▸ **Task directions**
Output only the lines from the start of the entries through the line holding "- 2D time-dependent Schrödinger equation". Each line must match the original exactly.

▸ **Dataset**
________
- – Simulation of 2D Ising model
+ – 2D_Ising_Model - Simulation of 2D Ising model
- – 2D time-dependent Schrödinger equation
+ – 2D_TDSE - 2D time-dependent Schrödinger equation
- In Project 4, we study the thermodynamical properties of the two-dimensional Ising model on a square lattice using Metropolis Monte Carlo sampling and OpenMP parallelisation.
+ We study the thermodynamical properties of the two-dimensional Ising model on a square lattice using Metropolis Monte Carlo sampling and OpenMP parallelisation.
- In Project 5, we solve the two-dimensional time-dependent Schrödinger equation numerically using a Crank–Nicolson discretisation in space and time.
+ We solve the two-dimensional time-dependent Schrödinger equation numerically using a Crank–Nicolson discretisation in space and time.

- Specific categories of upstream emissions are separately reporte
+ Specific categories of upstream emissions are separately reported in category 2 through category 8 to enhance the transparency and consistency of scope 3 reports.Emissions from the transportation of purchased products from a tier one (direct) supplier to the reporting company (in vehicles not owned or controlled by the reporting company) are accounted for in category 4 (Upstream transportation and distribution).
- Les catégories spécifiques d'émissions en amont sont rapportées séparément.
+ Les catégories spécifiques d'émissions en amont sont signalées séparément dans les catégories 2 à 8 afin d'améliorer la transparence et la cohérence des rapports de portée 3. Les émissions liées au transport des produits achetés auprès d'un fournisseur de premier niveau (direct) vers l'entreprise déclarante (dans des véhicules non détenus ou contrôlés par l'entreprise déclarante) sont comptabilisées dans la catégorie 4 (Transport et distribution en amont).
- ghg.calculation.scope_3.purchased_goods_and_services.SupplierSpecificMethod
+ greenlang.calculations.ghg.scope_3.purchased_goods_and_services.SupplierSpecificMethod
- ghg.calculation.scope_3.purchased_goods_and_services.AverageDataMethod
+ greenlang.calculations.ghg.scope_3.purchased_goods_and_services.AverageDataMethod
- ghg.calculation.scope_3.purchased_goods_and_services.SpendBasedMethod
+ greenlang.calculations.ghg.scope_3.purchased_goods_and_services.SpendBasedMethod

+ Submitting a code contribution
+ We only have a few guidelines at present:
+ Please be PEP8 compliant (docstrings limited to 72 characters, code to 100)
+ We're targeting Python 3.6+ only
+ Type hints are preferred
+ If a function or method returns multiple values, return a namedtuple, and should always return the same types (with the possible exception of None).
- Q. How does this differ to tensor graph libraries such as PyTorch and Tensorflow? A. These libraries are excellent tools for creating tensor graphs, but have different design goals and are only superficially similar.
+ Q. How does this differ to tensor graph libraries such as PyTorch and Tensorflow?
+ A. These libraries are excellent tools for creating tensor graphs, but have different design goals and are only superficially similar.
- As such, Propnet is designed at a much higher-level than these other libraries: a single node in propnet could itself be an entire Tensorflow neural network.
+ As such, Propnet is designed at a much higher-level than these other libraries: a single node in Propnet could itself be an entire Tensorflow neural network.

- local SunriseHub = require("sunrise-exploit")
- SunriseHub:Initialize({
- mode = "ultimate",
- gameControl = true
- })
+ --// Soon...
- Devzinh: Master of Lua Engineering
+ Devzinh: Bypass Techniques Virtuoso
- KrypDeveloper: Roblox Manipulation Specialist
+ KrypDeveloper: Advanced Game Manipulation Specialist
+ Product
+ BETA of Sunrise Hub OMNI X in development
________
▸ **Exercise result**
- – Simulation of 2D Ising model
+ – 2D_Ising_Model - Simulation of 2D Ising model
- – 2D time-dependent Schrödinger equation
+ – 2D_TDSE - 2D time-dependent Schrödinger equation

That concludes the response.